A reduction in CSF activity was observed in patients who were independent of GBA mutations in comparison with the controls. Lange et al noted, “These discrepant findings raise an interesting question as to whether the GCase dysfunction observed in the blood of GBA-PD reflects ‘only’ their genetic status rather than capturing the full extent of the disease pathology in the brain, where the feedback loop between GCase dysfunction and α-synuclein (and other disease mechanisms) could negatively affect GCase activity beyond that attributable to the GBA mutation alone.”

The study’s limitations included a lack of information on GBA status and cognitive decline for the controls.

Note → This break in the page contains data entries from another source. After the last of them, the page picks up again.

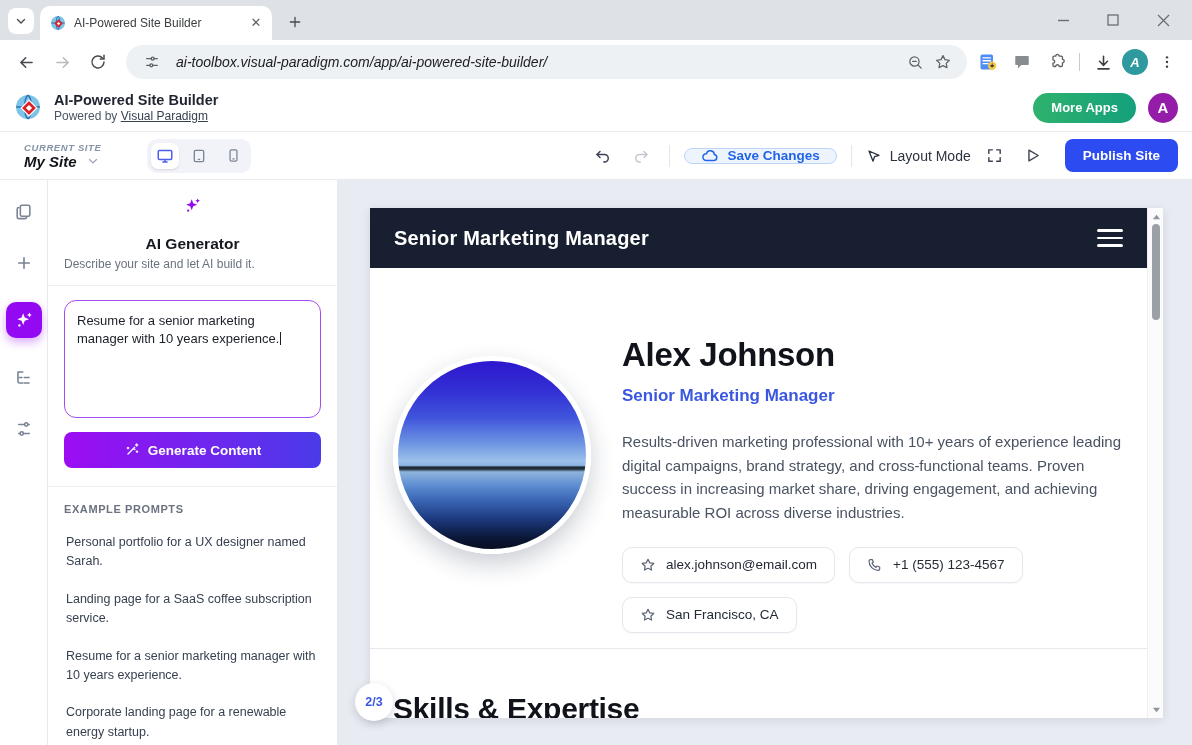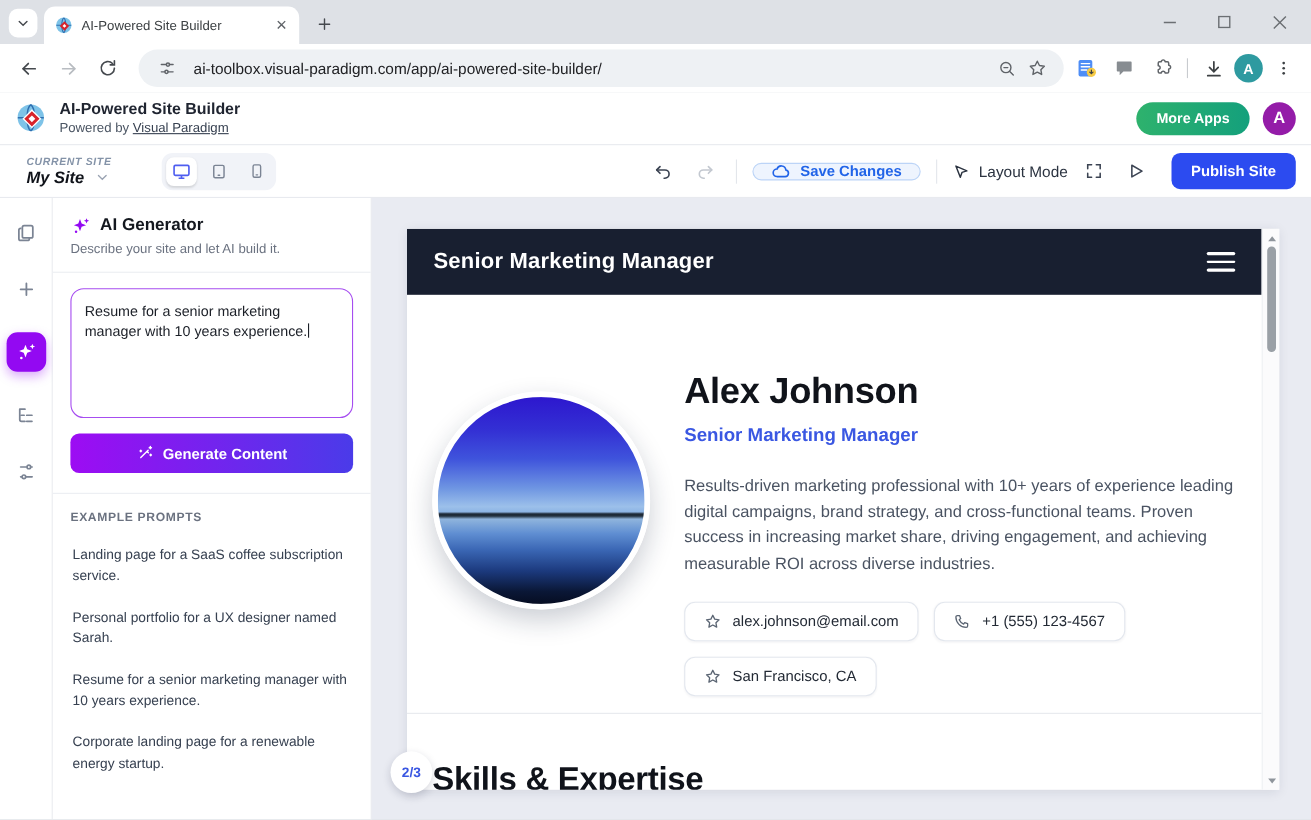"ai-toolbox.visual-paradigm.com/app/ai-po" .browser-toolbar { font-style: none -> italic }
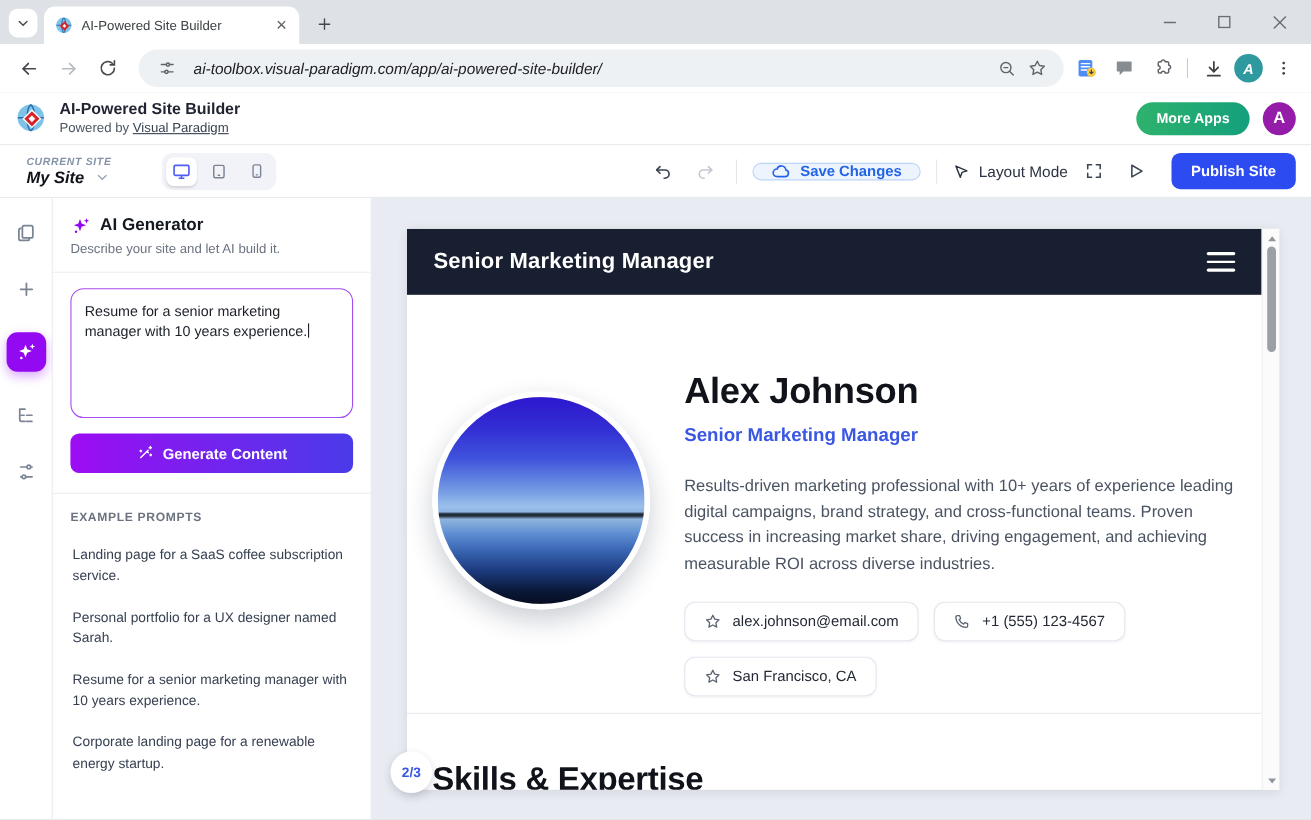"AI Generator" .panel-title-row { align-items: flex-start -> center; flex-direction: none -> column; gap: 8px -> 20px }
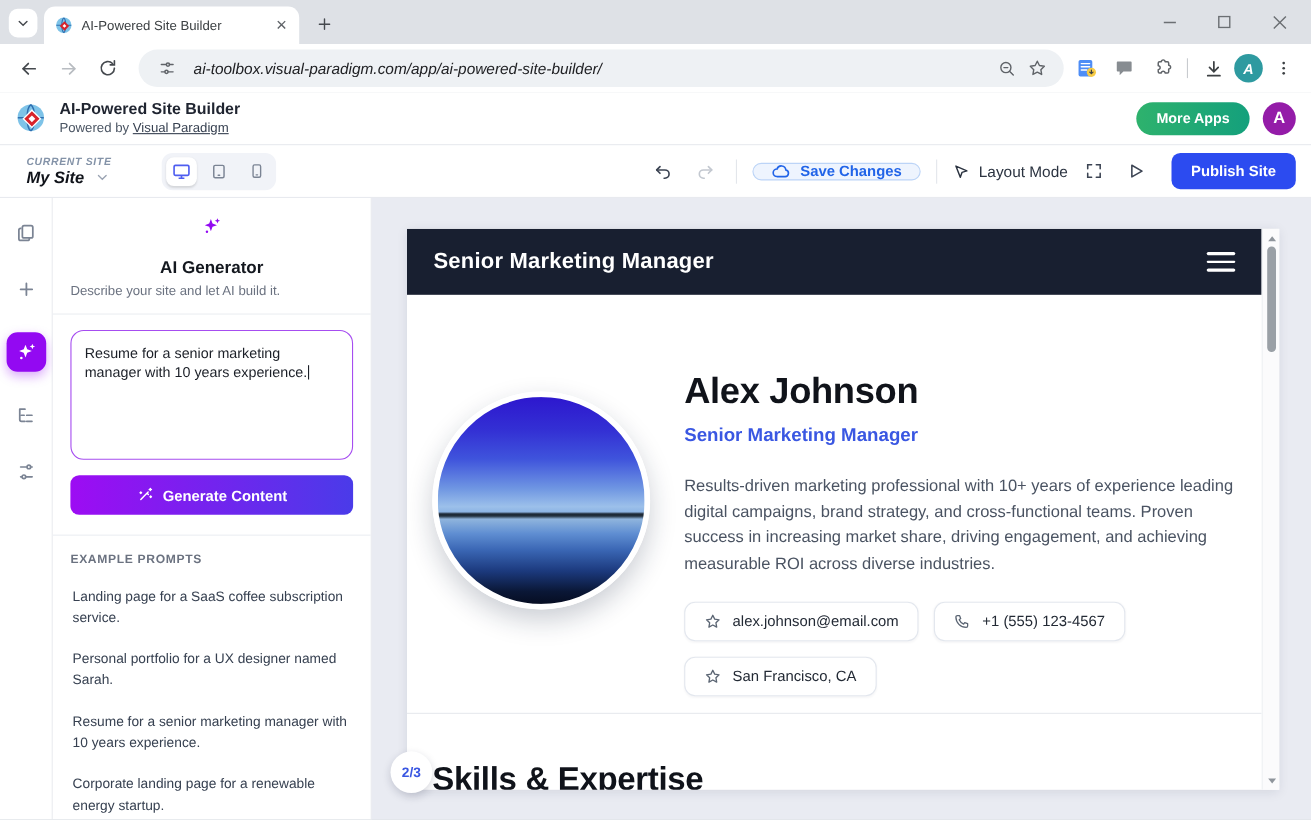"Landing page for a SaaS" div.example-item { order: before "Personal portfolio for a UX" -> after "Personal portfolio for a UX" }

The sample size was also a limitation especially with the GBA-PD group and that not all the participants had consented to donating CSF. Since the participants were Norwegian, future research will be needed on other populations with PD such as patients in the early stages of PD, the authors noted. Additionally, the samples were stored for 15 years prior to the analysis although there was no correlation observed between the time in storage and GCase activity.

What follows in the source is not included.